**TASK DETAILS**
On every line of the listing, check for "label"; copy the lines that have it.
┌──
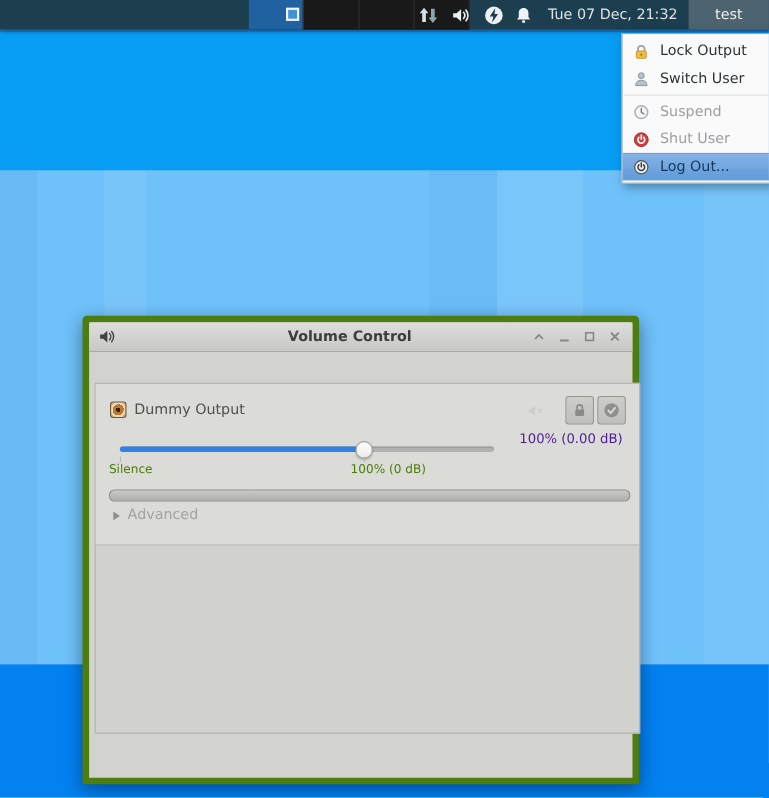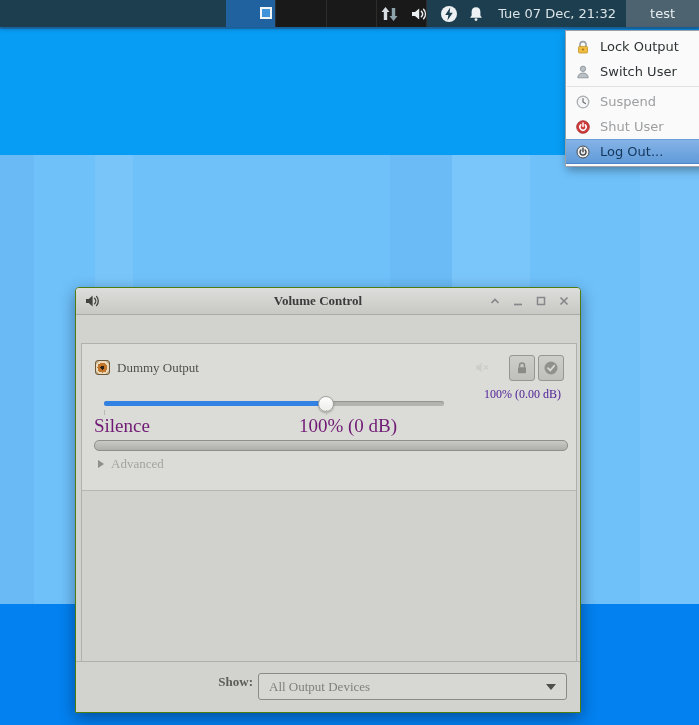--- a/index.html
+++ b/index.html
@@ -39,8 +39,8 @@
   .mi-icon{width:16px;height:16px;flex:0 0 16px;}
   
   .window{position:absolute;left:75px;top:287px;width:506px;height:426px;background:#d2d2ce;
-          border:1px solid #4d7c0f;border-radius:4px 4px 1px 1px;box-sizing:border-box;
-          box-shadow:0 5px 16px rgba(0,0,30,.40);z-index:60;font-family:Liberation Serif, serif;}
+          border:6px solid #4d7c0f;border-radius:4px 4px 1px 1px;box-sizing:border-box;
+          box-shadow:0 5px 16px rgba(0,0,30,.40);z-index:60;}
   .titlebar{position:relative;height:26px;background:linear-gradient(#dddddb,#c8c8c4);
             border-bottom:1px solid #aaaaa6;border-radius:3px 3px 0 0;display:flex;align-items:center;}
   .title-icon{margin-left:8px;display:flex;}

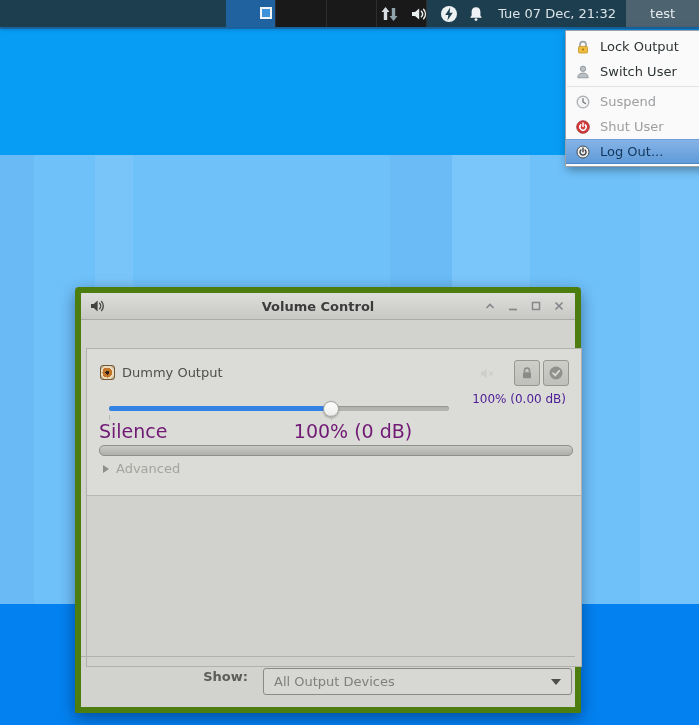--- a/index.html
+++ b/index.html
@@ -80,7 +80,7 @@
           background:linear-gradient(#fefefe,#ececea);border:1px solid #a2a29e;
           box-shadow:0 1px 2px rgba(0,0,0,.28);box-sizing:border-box;}
   .tick{position:absolute;top:9px;width:1px;height:5px;background:#b8b8b4;}
-  .scale-label{position:absolute;top:71px;font-size:19px;color:#701a75;white-space:nowrap;}
+  .scale-label{position:absolute;top:71px;font-size:11px;color:#4d7c0f;white-space:nowrap;}
   .lbl-silence{left:12px;}
   .lbl-center{left:266px;transform:translateX(-50%);}
   .meter{position:absolute;left:12px;top:96px;width:474px;height:11px;border:1px solid #8e8e8a;

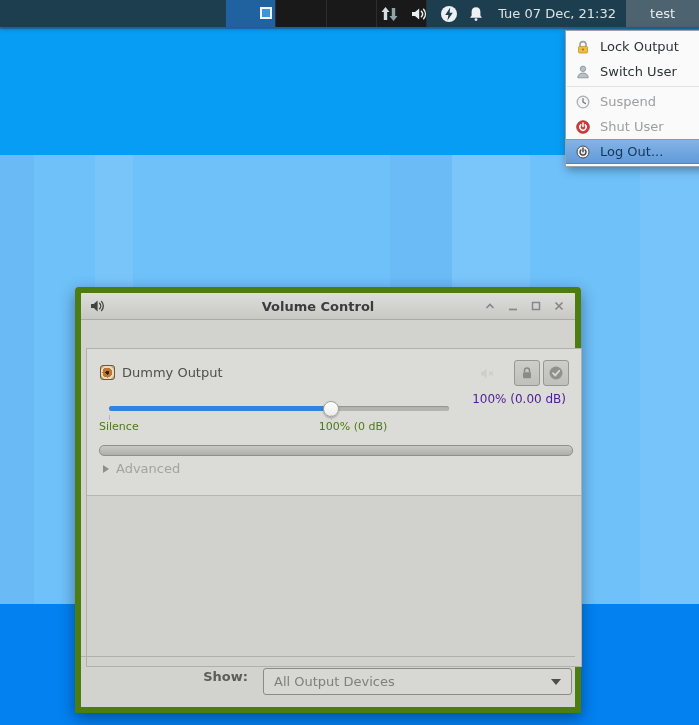--- a/index.html
+++ b/index.html
@@ -270,13 +270,6 @@
     </div>
   </div>
 
-  <div class="footer">
-    <span class="show-label">Show:</span>
-    <div class="combo">
-      <span>All Output Devices</span>
-      <span class="combo-arrow"></span>
-    </div>
-  </div>
 </div>
 
 </body></html>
└──
**SOLUTION TO THIS PROBLEM**
-  .scale-label{position:absolute;top:71px;font-size:19px;color:#701a75;white-space:nowrap;}
+  .scale-label{position:absolute;top:71px;font-size:11px;color:#4d7c0f;white-space:nowrap;}
-    <span class="show-label">Show:</span>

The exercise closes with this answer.